West Indies Soul Food owner reaffirms commitment to St. Paul youth, God — and good chicken

After years on the road, West Indies Soul Food is back in Saint Paul for good.

The popular Caribbean restaurant-turned-food-truck-turned-restaurant-again celebrated its grand opening on Nov. 19 in a new home on University Avenue and Victoria Street. It’s less than four blocks from where Sharon Richards-Noel opened the first brick-and-mortar iteration of the restaurant more than two decades ago.

“I always wanted to come back to University,” she said. “I’m a family-oriented person, so I love the fellowship. I love the family relationships, and Saint Paul has that. University Avenue has that. I missed that.”

The kitchen — currently only offering takeout or curbside pickup — is open from noon to 7 p.m. Thursday through Saturday.

On opening day, the jerk chicken was tender, comforting and not spicy, and the chicken curry stew had a deliberate, restrained boldness.

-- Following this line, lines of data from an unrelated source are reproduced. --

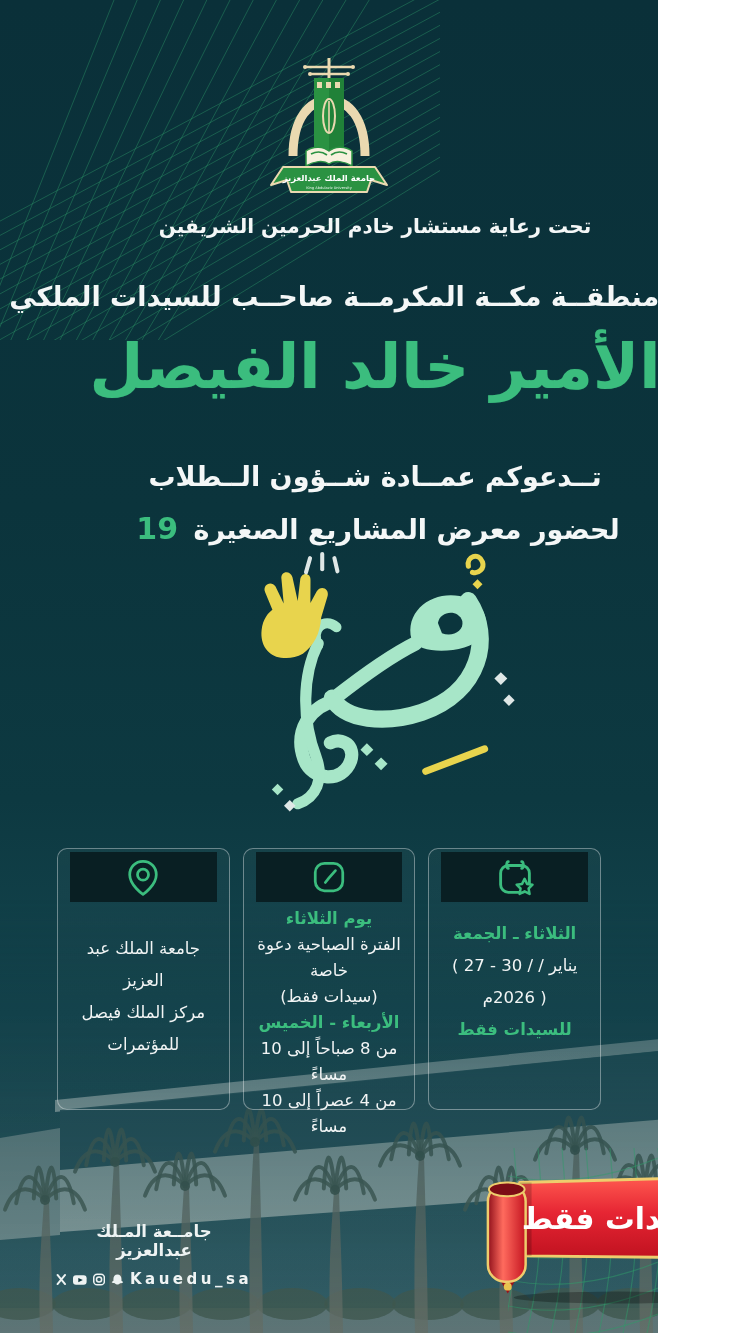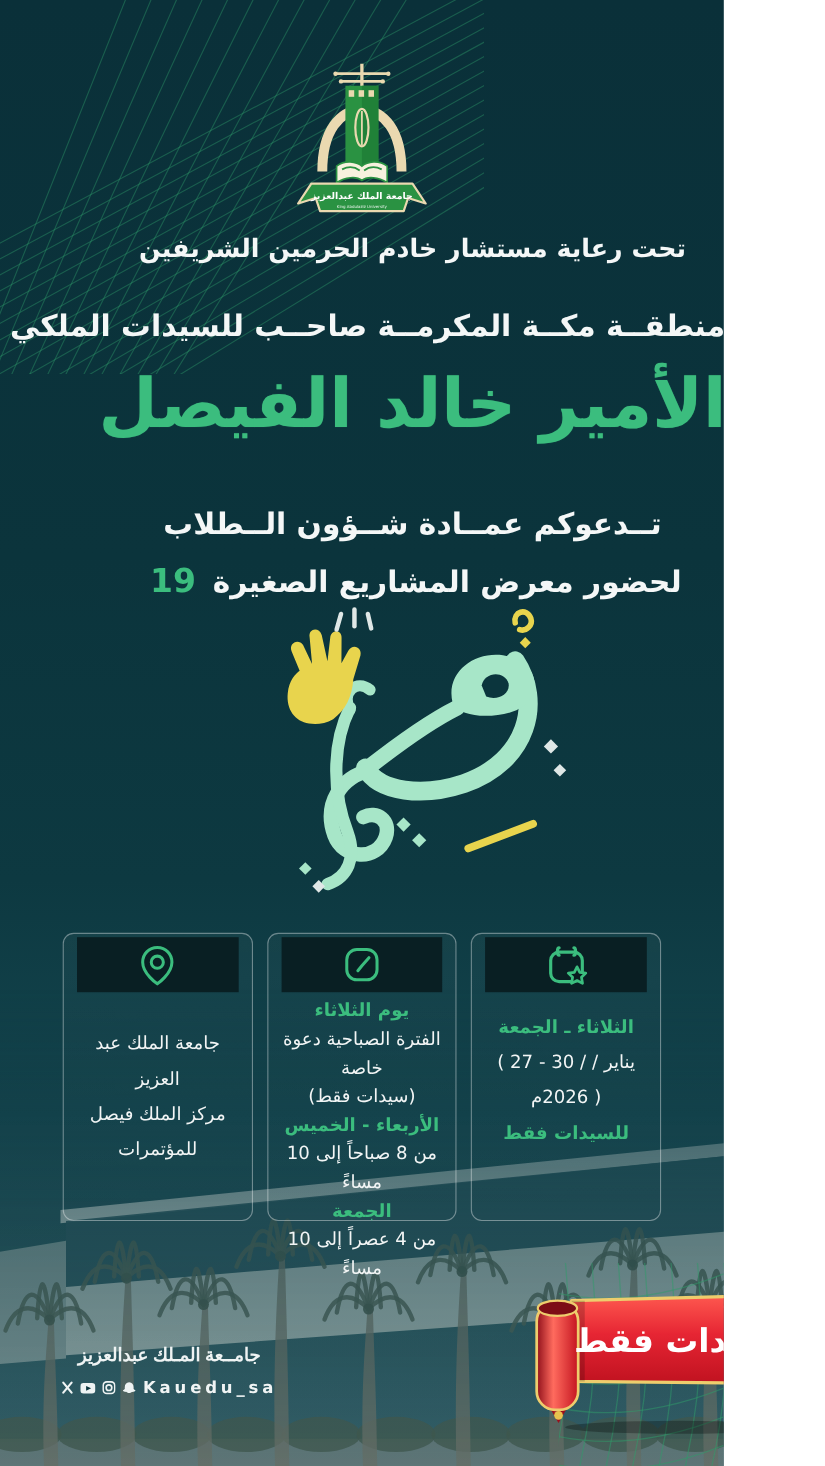"تحت رعاية مستشار خادم الحرمين" .line1 { font-size: 23px -> 20px }
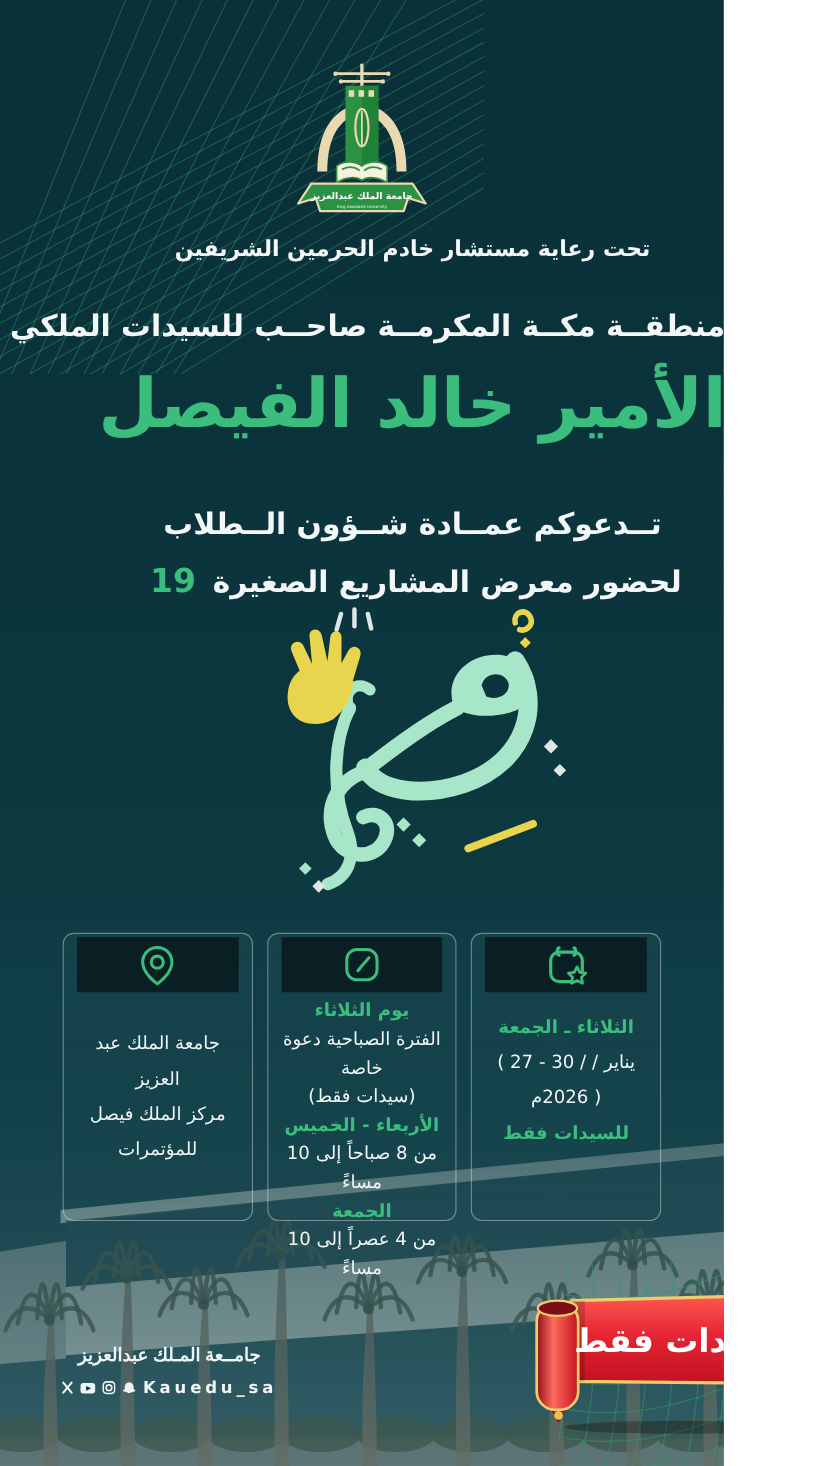"الجمعة" div.g { html: <div>الجمعة</div> -> none }
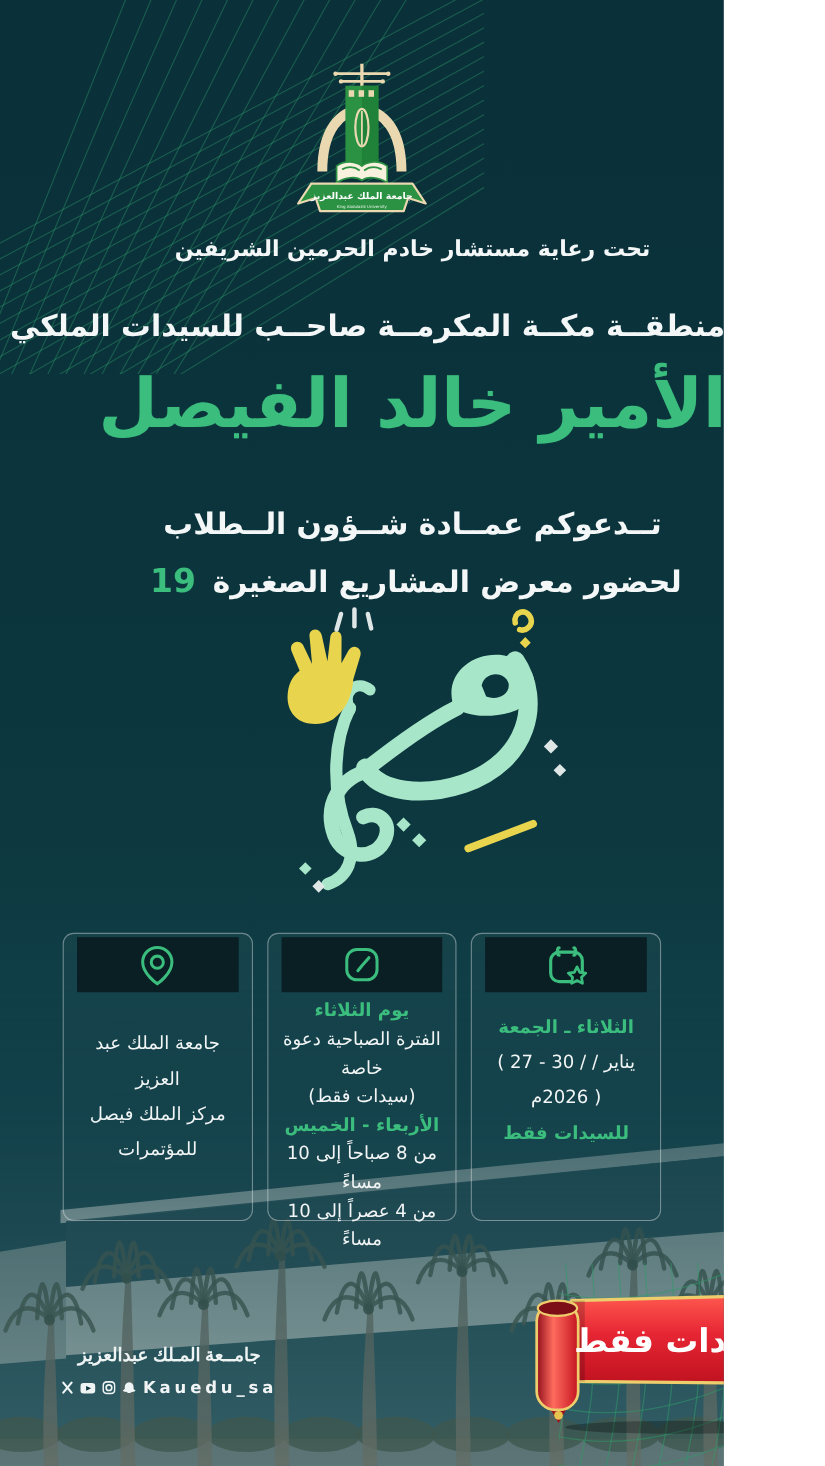"جامــعة المـلك عبدالعزيز" .footer-uni { font-family: Liberation Serif, serif -> none }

Customers were waiting 20 minutes for her State Fair-famous Jamaican patties. Entrees are served with rice and red beans plus a choice of stewed cabbage, collards, or caramelly plantains. The homemade ginger beer (non-alcoholic nor carbonated) was stunningly gingery, spicy and warming on a blustery cold day, despite being served over ice. And Richards-Noel’s sweet potato pie was, as everyone should know by this point, life-changing.

And the staff, she said, is young. Like owners of other new cafes in town, Richards-Noel wants to use West Indies Soul Food to help youth find success; to help build structure and support in their lives in the way the community did for her, decades ago.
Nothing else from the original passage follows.